Read Lanherne Chronicles (Prequel): To Escape the Dead Online

Authors: Stephen Charlick

Tags: #zombies

Lanherne Chronicles (Prequel): To Escape the Dead (35 page)

In their feeding frenzy the Dead women had greedily torn chunks of bloody flesh from the man’s arms, legs and torso. Lost in their compulsion to feed they had revelled as they ripped free much of the flesh from the left side of his face; one fortunate Dead woman going so far as to pluck out his left eye just before he died. But died he had and as was the way in this world his path through the darkness of death had proved to be a short one. Even now as he ran towards Liz, shredded skin flapped back and forth about his chin while thick dark blood oozed from his exposed eye socket. Yet none of this mattered to Baxter’s cadaver, all that concerned this creature was his need to rip, tear and bite into the living flesh that consumed him.

‘Move!’ she hissed to Sally, the word dripping with urgency and fear as she roughly pulled the woman past the corner.

‘Go!’ she cried, pushing Sally past her. ‘Take the second left like Fran said… Hurry!’

From the way he moved Liz could tell they had no hope of outrunning Baxter’s corpse and if Anne and Sally were to have any chance to escape, she needed to deal with him here and now. Unfortunately she knew stopping the Dead creature that had once been Baxter would take more than a single strike of her blade, his very height making it almost impossible to remove his head in one go; she would have to disable him some other way. So, doing her best to ignore the hammering of her heart in her chest, Liz crouched down with her back pressed against the panelled wall and waited for the abomination to appear.

With the rumble of his footsteps getting louder, Liz took a deep breath to calm herself.
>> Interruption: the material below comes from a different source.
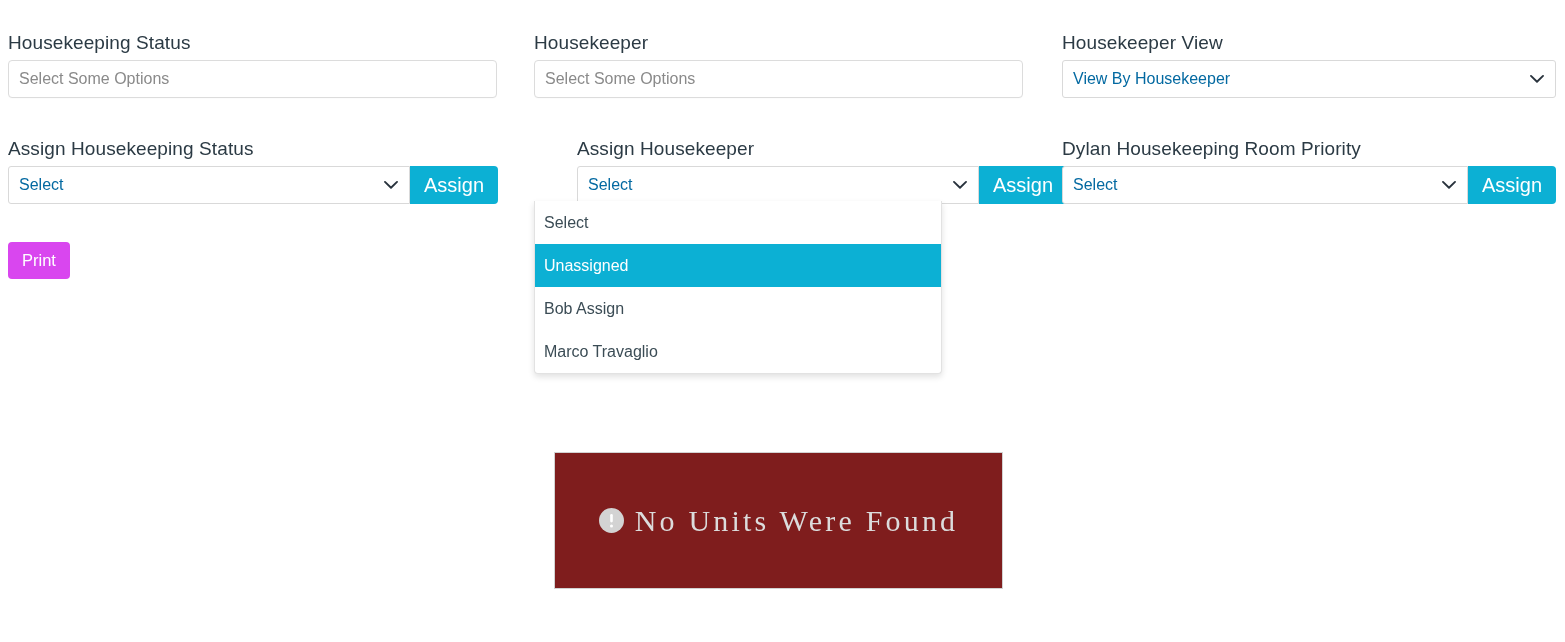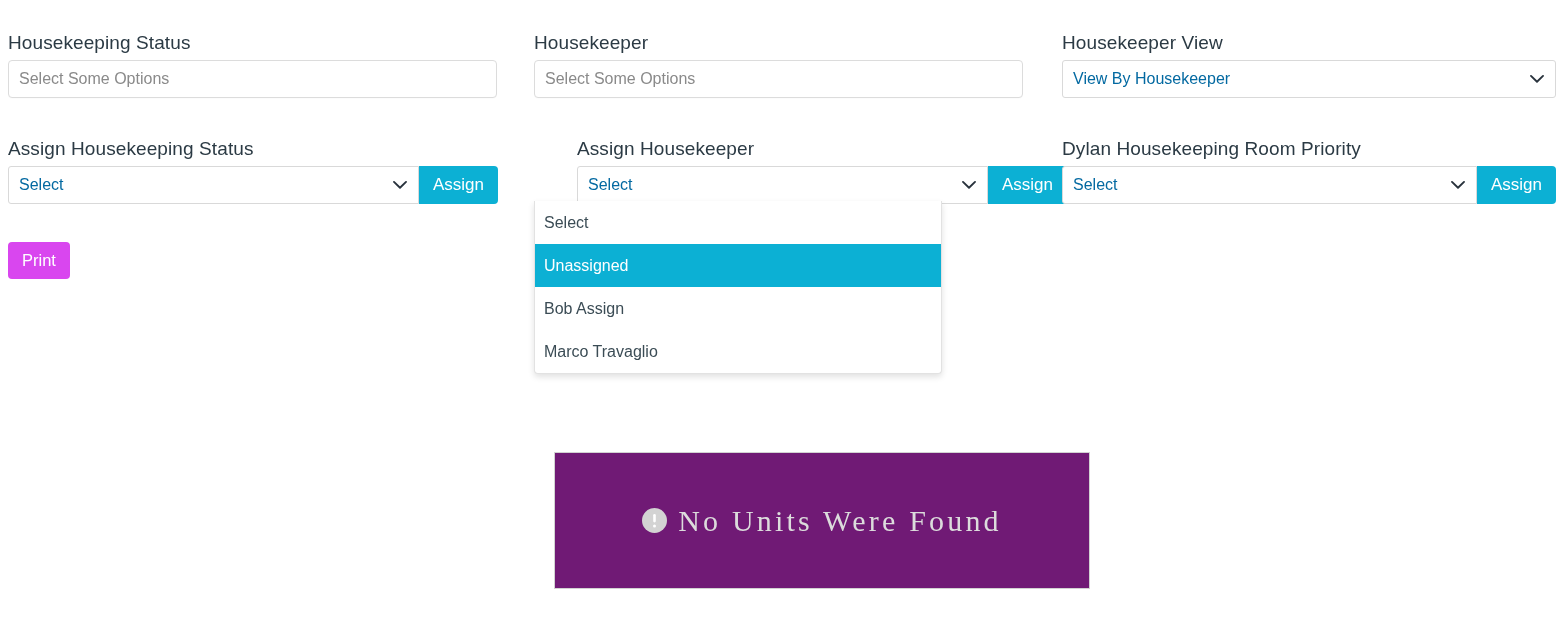"Assign" .btn-assign { font-size: 17px -> 20px }
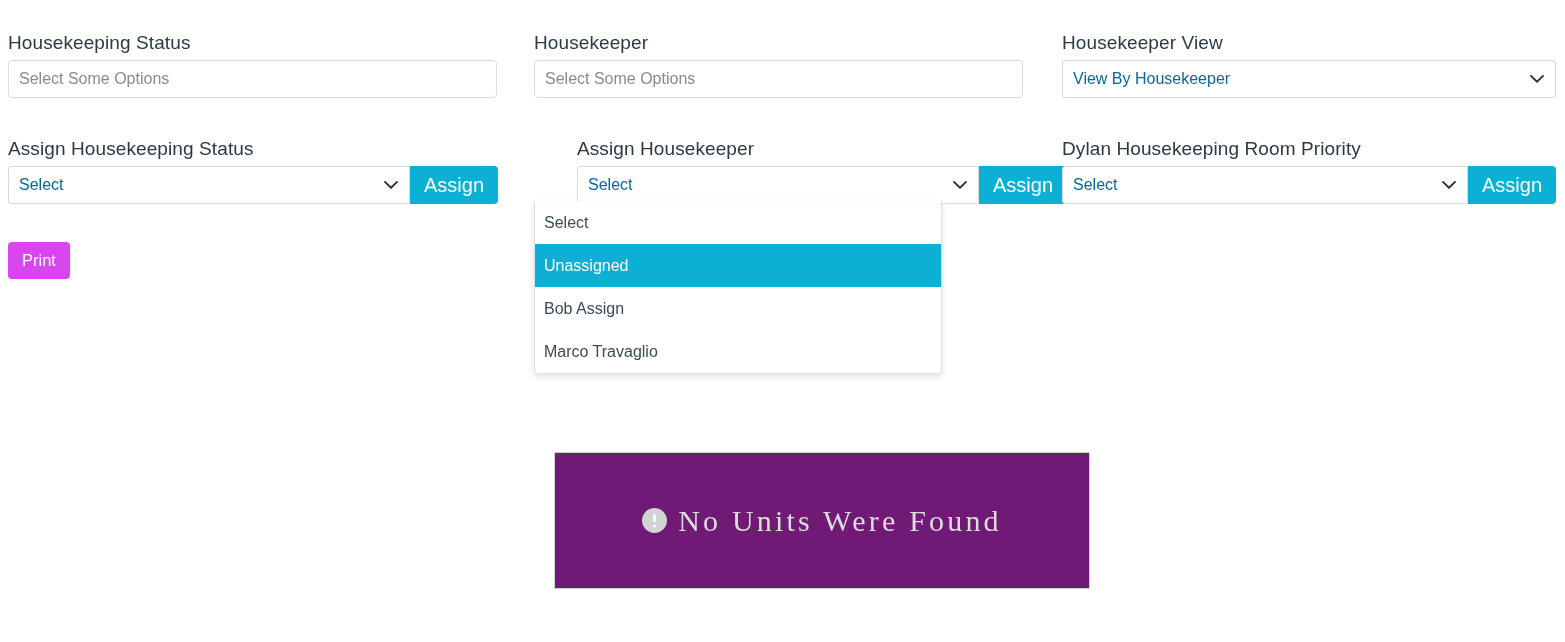"No Units Were Found" .empty-box { background: #701a75 -> #7f1d1d; width: 536px -> 449px }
‘Three… two,’ she whispered, counting down the seconds before the hungry cadaver appeared.

Before she could count down to zero the ravaged corpse suddenly skidded to a halt in front of her, eager to follow the living he knew had fled this way.

‘One!’ she growled, swinging her blade as hard as she could towards the tall corpse’s knees.
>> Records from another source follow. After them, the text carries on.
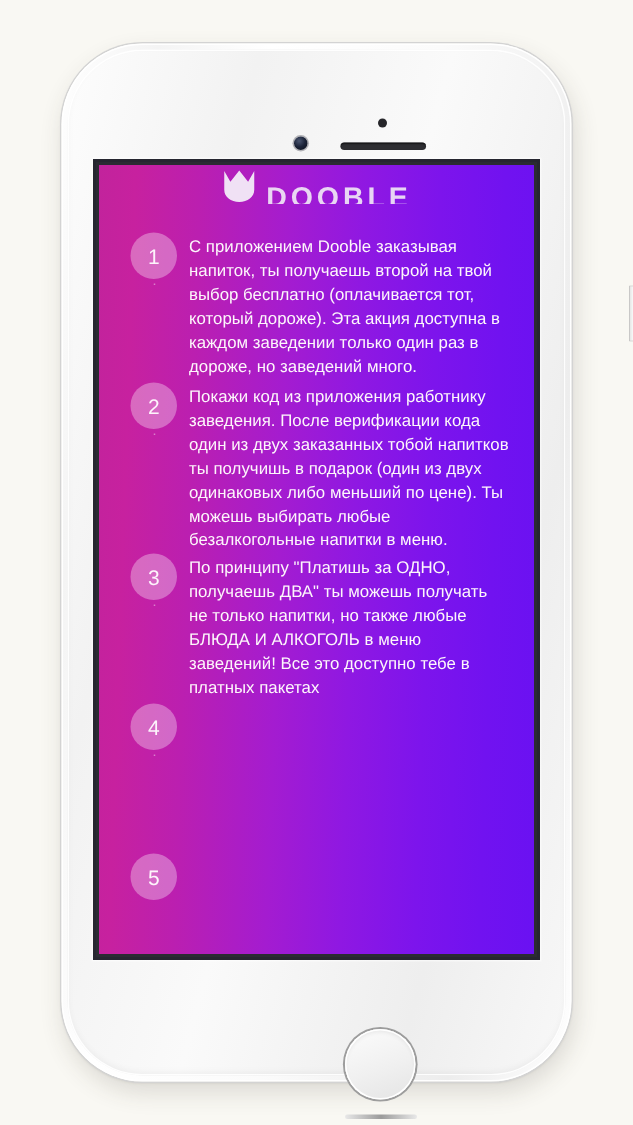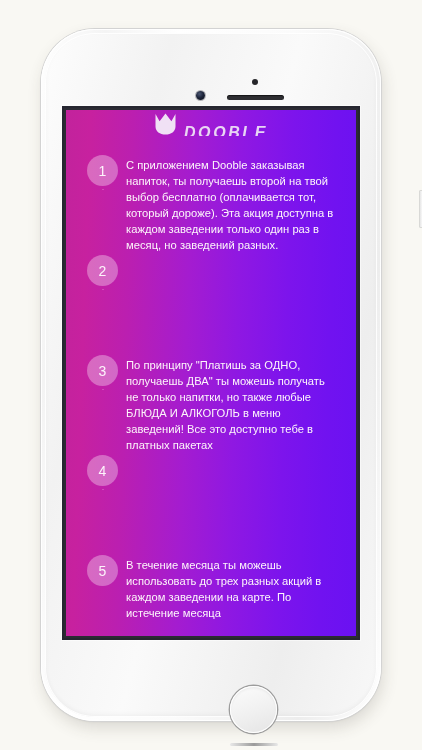"DOOBLE" #logo-word { font-size: 16px -> 19px; font-style: italic -> none }
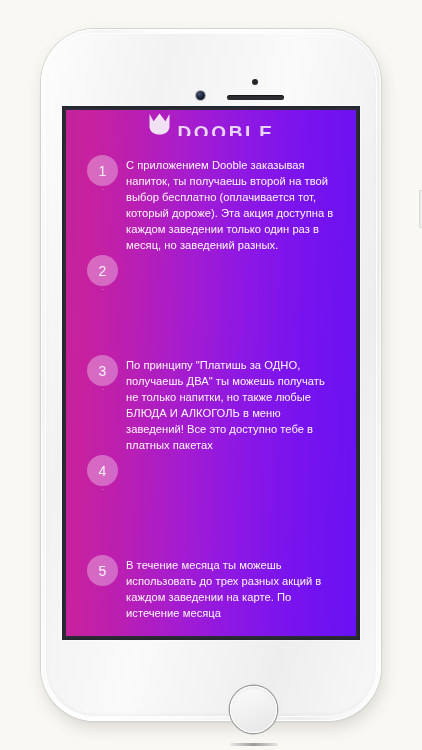"С приложением Dooble заказывая напиток," div.step-text { text: месяц, но заведений разных -> дороже, но заведений много }
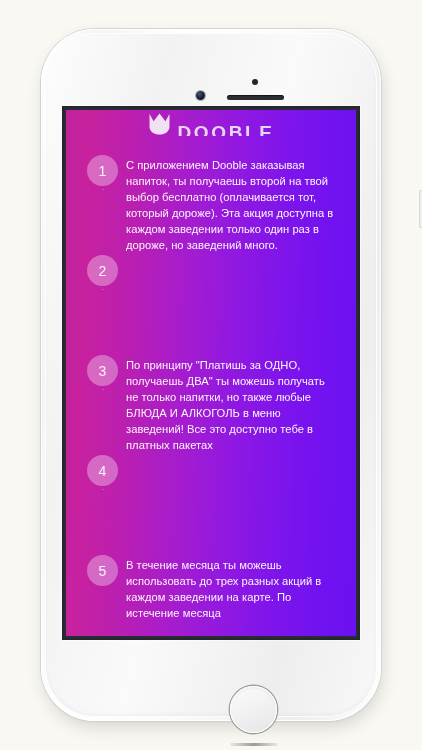"Покажи код из приложения работнику" div.step-text { html: none -> <div>Покажи код из приложения работнику заведения. После верификации кода один из двух заказанных тобой напитков ты получишь в подарок (один из двух одинаковых либо меньший по цене). Ты можешь выбирать любые безалкогольные напитки в меню.</div> }
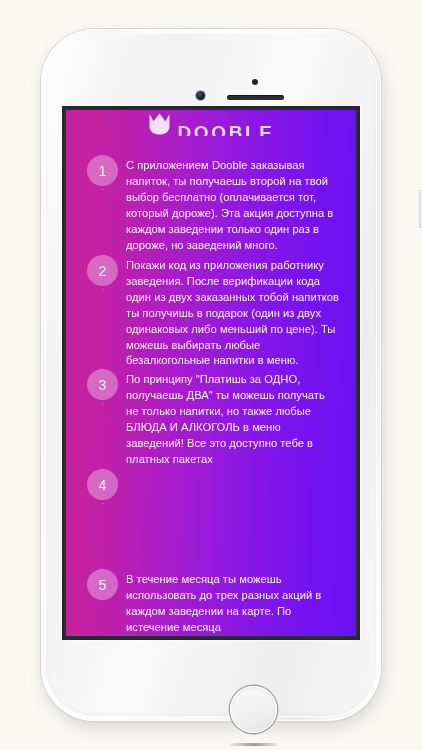"В течение месяца ты можешь" div.step-text { html: <div>В течение месяца ты можешь использовать до трех разных акций в каждом заведении на карте. По истечение месяца</div> -> none }
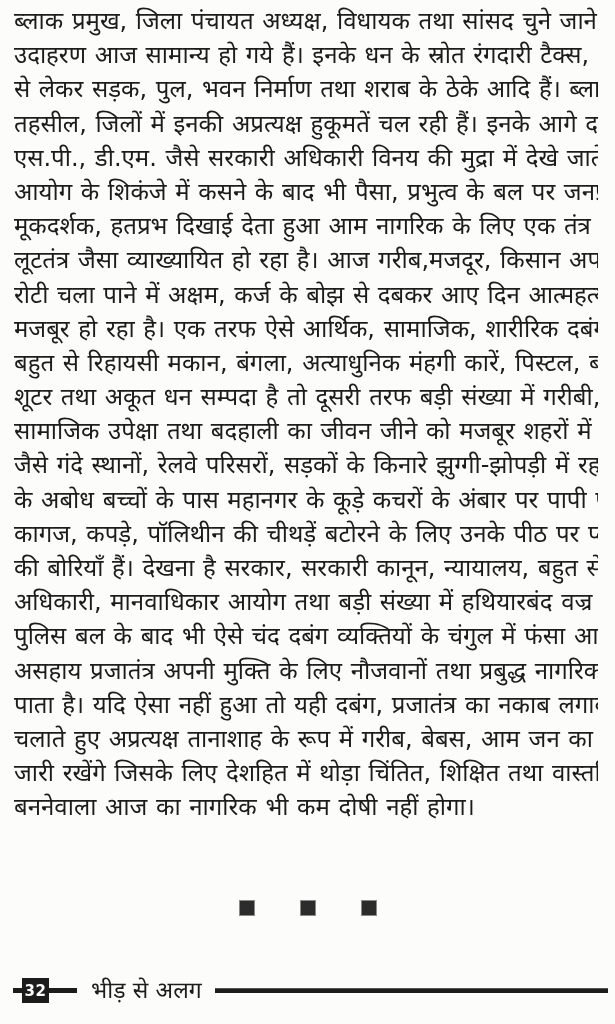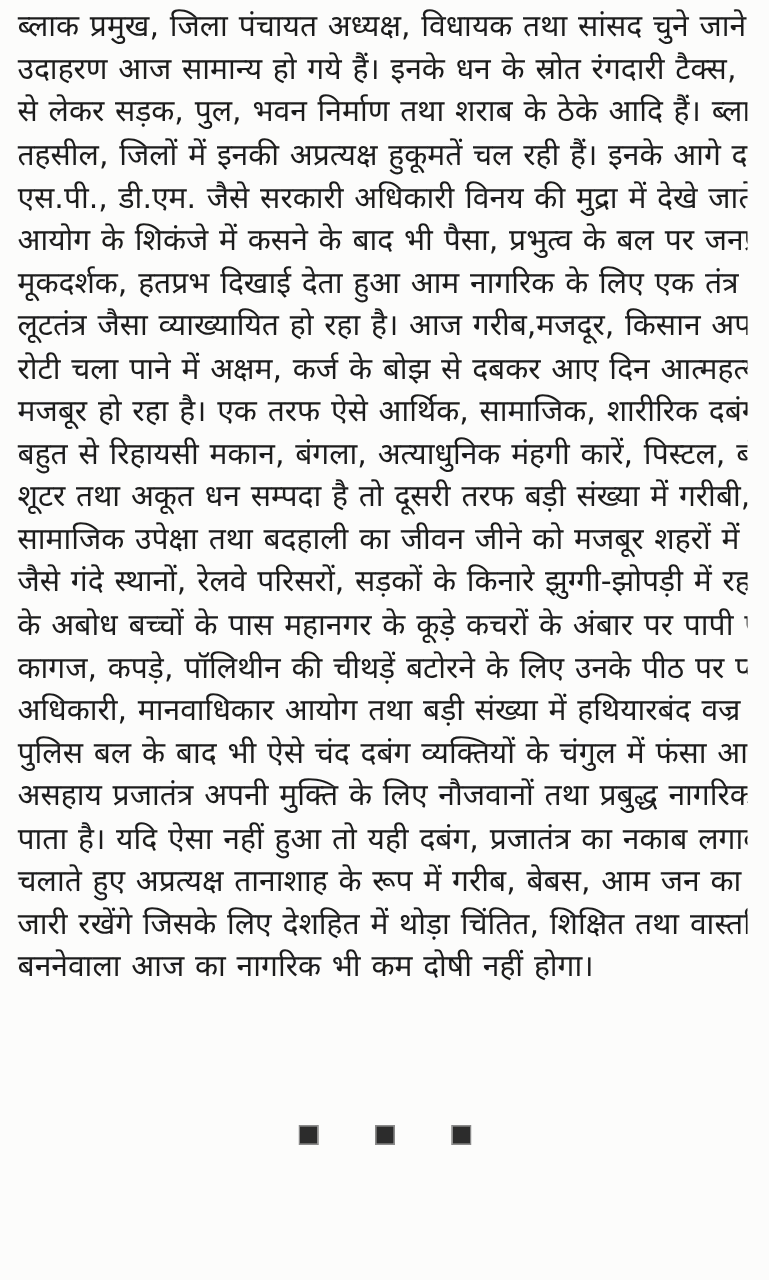"की बोरियाँ हैं। देखना है" div.text-line { html: none -> <div>की बोरियाँ हैं। देखना है सरकार, सरकारी कानून, न्यायालय, बहुत से</div> }
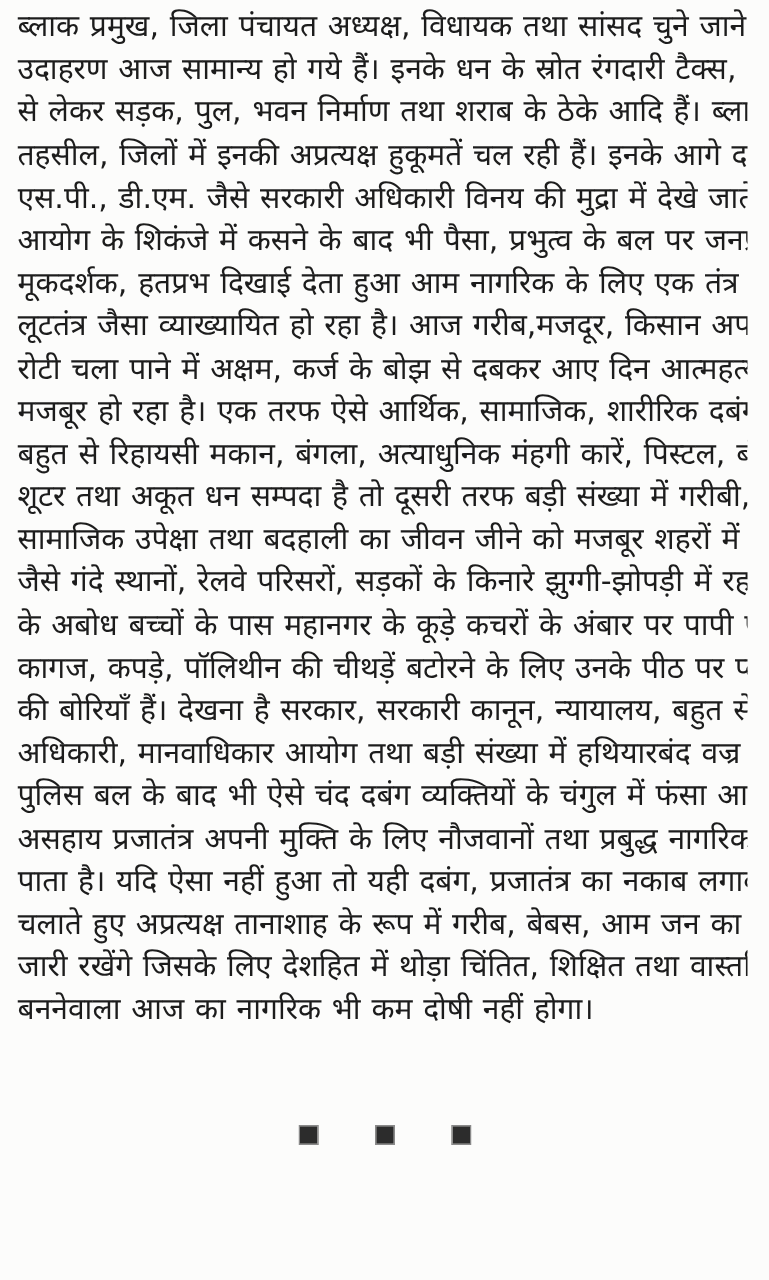"32" div.footer { html: none -> <div> <span></span> <span>32</span> <span></span> <span>भीड़ से अलग</span> <span></span> </div> }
With an almost surprised look on what was left of Baxter’s features, the bloody cadaver turned its ruined face to the unexpected sound of her voice. But Liz’s knew this could be her only chance and before the Dead man even had a chance to reach for her, her blade was tearing through muscle, cartilage and tendon; amputating his left leg to send him tumbling to the floor.

‘Zero!’ Liz cried, jumping up from her crouch to swiftly bring her sword down on the Dead man’s exposed neck while he struggled to right himself.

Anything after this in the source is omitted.